→ What to produce
Which lines of the entries below run from the one holding "(1034, 220) none" to the one holding "[336,488,492,505] a ccmbio/st2020", inclusive? Set down exactly those lines and no others.
****************************************
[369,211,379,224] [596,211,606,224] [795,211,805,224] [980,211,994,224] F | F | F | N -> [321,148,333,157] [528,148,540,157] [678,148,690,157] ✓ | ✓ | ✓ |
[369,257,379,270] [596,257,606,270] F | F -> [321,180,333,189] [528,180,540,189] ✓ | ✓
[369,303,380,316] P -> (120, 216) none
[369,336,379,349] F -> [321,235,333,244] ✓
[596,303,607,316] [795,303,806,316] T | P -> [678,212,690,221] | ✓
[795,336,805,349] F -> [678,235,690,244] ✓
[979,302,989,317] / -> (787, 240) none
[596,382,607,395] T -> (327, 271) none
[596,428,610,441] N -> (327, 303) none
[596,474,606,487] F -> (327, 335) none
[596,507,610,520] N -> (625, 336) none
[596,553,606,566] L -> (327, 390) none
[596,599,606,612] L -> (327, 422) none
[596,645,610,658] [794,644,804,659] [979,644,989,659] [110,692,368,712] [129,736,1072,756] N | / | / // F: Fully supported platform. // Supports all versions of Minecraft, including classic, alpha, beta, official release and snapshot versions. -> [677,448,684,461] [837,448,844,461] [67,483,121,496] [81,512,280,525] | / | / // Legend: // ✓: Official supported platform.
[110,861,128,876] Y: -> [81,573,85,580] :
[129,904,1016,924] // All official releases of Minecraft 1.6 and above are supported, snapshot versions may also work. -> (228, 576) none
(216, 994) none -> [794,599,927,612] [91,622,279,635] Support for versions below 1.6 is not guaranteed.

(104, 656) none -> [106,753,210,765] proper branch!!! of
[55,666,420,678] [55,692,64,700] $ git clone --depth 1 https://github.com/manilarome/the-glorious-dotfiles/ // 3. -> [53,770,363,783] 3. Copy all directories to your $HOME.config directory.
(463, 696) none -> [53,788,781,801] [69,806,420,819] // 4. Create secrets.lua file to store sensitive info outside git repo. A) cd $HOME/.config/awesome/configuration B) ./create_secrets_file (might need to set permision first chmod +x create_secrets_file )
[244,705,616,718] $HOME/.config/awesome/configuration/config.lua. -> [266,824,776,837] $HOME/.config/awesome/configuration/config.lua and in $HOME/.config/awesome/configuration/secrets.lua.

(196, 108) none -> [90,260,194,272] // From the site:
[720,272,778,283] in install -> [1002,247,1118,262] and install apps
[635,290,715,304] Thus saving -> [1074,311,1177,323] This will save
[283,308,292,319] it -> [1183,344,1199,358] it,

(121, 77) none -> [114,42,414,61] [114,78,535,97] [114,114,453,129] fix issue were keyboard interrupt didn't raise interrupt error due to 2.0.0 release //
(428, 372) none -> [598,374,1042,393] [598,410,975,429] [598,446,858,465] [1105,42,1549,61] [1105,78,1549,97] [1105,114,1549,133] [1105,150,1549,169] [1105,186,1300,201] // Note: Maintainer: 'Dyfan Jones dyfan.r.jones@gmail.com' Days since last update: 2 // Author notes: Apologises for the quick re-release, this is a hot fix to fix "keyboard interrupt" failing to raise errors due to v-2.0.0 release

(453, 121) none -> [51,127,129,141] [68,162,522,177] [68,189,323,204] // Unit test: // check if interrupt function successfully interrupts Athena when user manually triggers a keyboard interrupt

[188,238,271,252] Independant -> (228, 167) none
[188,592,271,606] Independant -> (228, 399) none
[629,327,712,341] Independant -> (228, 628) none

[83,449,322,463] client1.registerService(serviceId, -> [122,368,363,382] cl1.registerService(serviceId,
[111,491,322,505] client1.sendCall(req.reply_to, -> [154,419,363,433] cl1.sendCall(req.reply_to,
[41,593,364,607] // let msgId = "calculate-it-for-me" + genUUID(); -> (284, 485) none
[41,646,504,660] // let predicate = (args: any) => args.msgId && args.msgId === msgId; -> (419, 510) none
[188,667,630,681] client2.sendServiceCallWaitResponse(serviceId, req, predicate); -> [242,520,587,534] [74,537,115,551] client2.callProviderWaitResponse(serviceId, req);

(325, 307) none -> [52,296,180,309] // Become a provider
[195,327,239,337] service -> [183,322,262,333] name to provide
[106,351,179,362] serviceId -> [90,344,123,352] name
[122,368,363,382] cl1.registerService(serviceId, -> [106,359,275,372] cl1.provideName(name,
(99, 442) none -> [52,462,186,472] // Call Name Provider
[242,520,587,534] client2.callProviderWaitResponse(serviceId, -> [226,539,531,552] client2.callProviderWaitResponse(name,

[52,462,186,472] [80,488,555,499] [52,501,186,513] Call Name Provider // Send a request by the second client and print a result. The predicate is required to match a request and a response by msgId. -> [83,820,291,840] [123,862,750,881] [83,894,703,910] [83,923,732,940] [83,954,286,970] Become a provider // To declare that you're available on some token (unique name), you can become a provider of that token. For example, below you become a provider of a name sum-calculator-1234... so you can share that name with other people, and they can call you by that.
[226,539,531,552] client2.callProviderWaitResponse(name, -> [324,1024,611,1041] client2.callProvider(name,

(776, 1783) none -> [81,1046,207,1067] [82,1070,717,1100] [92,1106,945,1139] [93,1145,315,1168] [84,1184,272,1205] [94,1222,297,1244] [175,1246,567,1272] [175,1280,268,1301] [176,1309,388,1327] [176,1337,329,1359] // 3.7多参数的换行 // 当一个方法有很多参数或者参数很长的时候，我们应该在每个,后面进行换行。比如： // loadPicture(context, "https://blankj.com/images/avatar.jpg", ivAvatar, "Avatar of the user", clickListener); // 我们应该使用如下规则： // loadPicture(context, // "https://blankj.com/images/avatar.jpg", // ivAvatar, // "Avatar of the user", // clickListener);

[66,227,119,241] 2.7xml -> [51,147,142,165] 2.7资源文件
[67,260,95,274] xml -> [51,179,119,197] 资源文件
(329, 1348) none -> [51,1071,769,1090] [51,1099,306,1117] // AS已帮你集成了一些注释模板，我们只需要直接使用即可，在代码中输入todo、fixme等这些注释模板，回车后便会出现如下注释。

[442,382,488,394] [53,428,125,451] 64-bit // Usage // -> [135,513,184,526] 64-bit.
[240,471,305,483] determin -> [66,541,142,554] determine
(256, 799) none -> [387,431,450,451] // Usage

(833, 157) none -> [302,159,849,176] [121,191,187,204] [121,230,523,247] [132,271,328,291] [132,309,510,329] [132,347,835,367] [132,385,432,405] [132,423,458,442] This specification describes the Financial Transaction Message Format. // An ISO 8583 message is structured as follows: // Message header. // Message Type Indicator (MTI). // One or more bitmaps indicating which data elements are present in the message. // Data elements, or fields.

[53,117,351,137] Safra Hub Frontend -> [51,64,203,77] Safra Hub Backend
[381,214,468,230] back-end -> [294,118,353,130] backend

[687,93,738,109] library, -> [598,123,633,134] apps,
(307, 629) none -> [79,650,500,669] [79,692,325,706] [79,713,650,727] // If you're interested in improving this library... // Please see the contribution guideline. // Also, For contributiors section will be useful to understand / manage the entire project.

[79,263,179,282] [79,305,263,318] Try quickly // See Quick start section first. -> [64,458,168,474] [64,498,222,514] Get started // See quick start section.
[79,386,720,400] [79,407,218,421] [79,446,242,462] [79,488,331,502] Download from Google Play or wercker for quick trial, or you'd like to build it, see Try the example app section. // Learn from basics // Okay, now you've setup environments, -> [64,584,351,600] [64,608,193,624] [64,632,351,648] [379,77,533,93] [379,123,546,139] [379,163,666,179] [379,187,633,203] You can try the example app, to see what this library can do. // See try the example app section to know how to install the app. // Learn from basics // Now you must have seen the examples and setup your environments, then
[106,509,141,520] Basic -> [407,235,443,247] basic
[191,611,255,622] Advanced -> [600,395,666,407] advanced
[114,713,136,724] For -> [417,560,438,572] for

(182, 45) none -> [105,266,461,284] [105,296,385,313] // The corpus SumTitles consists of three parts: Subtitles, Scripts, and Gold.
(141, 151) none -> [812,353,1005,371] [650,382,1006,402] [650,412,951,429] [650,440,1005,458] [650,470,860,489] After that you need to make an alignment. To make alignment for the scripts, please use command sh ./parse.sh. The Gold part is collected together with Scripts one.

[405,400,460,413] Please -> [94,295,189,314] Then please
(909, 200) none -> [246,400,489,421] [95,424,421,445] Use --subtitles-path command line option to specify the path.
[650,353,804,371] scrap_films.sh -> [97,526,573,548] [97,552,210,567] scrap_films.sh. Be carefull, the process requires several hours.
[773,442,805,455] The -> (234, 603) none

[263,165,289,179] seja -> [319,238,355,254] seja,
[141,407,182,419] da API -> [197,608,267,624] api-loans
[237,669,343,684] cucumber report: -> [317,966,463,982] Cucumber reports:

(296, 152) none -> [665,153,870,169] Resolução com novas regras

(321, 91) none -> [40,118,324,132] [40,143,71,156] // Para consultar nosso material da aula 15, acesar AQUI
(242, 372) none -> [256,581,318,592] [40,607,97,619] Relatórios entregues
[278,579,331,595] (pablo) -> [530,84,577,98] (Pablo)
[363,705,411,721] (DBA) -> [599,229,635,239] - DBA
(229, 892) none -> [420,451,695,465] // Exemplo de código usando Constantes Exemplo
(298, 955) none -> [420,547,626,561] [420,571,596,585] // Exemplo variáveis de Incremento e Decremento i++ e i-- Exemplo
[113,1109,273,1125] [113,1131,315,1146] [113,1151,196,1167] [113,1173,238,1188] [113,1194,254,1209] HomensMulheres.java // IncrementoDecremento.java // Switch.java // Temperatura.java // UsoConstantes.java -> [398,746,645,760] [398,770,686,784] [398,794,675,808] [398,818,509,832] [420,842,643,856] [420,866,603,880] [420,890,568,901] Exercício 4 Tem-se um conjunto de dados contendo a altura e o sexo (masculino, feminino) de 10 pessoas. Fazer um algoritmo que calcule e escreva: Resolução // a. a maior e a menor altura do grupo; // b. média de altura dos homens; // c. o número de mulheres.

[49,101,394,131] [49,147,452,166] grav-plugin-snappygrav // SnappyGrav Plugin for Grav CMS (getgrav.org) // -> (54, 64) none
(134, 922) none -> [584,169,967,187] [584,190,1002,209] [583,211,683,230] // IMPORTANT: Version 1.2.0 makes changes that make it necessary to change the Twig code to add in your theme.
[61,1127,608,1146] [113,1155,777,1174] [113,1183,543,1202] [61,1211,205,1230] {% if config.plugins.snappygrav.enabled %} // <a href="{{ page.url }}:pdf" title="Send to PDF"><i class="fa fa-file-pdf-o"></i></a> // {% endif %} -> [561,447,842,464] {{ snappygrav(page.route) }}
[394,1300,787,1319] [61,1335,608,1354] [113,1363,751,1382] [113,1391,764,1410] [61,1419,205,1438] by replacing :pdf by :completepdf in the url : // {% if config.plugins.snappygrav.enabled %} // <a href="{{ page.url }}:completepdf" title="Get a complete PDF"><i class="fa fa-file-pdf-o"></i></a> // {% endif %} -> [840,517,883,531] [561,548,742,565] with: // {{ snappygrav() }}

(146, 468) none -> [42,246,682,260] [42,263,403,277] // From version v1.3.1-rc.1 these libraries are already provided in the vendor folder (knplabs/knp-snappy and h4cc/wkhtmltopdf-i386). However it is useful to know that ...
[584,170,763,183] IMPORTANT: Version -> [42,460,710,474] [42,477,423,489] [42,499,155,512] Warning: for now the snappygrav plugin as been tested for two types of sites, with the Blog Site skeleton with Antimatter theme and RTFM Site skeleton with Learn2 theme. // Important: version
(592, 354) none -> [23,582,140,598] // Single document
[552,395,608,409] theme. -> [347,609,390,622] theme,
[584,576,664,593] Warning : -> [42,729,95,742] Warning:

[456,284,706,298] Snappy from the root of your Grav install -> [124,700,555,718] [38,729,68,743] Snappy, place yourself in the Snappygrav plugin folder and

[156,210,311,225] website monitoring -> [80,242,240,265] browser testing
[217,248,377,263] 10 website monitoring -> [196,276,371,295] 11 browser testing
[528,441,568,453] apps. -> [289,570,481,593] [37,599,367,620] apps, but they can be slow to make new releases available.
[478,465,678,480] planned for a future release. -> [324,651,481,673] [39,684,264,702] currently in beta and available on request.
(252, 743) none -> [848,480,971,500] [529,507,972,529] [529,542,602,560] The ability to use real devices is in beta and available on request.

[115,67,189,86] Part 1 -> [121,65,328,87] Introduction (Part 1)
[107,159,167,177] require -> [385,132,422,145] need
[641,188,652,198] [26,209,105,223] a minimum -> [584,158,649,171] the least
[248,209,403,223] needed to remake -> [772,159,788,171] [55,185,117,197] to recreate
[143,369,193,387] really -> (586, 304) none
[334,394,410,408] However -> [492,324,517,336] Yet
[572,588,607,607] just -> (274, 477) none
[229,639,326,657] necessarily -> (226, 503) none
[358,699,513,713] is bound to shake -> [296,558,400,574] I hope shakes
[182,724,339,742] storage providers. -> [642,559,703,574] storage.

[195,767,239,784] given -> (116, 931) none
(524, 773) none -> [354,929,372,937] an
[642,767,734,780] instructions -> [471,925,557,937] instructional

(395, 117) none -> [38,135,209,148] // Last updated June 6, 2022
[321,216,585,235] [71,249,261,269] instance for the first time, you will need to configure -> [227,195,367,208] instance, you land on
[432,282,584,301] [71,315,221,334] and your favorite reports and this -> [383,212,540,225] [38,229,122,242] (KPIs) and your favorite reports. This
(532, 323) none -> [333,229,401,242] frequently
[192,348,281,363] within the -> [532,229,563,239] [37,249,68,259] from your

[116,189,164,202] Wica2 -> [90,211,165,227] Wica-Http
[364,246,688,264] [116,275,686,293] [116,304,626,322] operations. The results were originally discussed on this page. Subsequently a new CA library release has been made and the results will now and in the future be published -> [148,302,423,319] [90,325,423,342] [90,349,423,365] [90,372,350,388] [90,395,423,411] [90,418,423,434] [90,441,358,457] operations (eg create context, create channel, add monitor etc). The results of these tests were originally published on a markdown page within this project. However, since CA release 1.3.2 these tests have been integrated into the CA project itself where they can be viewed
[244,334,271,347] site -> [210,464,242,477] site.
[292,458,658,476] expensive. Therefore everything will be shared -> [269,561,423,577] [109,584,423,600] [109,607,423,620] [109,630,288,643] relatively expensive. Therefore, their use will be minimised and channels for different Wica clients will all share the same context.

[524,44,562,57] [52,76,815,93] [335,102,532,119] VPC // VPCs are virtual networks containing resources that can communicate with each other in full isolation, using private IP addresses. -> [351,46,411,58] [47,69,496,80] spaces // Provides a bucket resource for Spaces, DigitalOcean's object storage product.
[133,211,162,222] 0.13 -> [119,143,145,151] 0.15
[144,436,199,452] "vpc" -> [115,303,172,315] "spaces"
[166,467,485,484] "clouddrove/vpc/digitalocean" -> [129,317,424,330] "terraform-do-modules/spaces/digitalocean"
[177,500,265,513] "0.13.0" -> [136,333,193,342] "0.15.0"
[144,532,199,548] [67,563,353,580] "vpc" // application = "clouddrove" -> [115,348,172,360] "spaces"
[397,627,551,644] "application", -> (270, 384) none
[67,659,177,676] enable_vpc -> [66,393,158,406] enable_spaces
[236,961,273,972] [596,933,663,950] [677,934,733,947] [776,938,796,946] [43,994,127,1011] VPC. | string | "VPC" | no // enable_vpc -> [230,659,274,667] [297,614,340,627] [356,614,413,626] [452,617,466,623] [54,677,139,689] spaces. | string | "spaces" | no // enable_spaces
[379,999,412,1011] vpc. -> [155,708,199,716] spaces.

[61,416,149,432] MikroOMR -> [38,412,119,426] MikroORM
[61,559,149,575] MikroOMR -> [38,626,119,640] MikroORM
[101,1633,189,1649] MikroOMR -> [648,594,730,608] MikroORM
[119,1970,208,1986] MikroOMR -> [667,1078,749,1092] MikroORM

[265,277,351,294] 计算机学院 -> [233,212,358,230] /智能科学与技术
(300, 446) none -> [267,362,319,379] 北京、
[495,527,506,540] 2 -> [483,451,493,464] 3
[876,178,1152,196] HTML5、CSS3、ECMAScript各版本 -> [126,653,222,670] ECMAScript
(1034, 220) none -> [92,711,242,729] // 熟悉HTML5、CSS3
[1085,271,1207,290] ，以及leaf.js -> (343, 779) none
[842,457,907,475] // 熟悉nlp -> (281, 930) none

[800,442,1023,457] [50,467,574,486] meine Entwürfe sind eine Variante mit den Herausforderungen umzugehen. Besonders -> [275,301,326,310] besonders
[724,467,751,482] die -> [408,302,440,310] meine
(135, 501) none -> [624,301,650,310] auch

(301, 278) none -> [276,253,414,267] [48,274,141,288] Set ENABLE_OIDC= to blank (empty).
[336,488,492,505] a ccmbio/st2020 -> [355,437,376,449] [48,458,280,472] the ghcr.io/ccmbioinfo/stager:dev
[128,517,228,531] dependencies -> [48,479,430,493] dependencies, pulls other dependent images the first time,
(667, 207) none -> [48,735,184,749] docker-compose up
****************************************
→ Reply
(1034, 220) none -> [92,711,242,729] // 熟悉HTML5、CSS3
[1085,271,1207,290] ，以及leaf.js -> (343, 779) none
[842,457,907,475] // 熟悉nlp -> (281, 930) none

[800,442,1023,457] [50,467,574,486] meine Entwürfe sind eine Variante mit den Herausforderungen umzugehen. Besonders -> [275,301,326,310] besonders
[724,467,751,482] die -> [408,302,440,310] meine
(135, 501) none -> [624,301,650,310] auch

(301, 278) none -> [276,253,414,267] [48,274,141,288] Set ENABLE_OIDC= to blank (empty).
[336,488,492,505] a ccmbio/st2020 -> [355,437,376,449] [48,458,280,472] the ghcr.io/ccmbioinfo/stager:dev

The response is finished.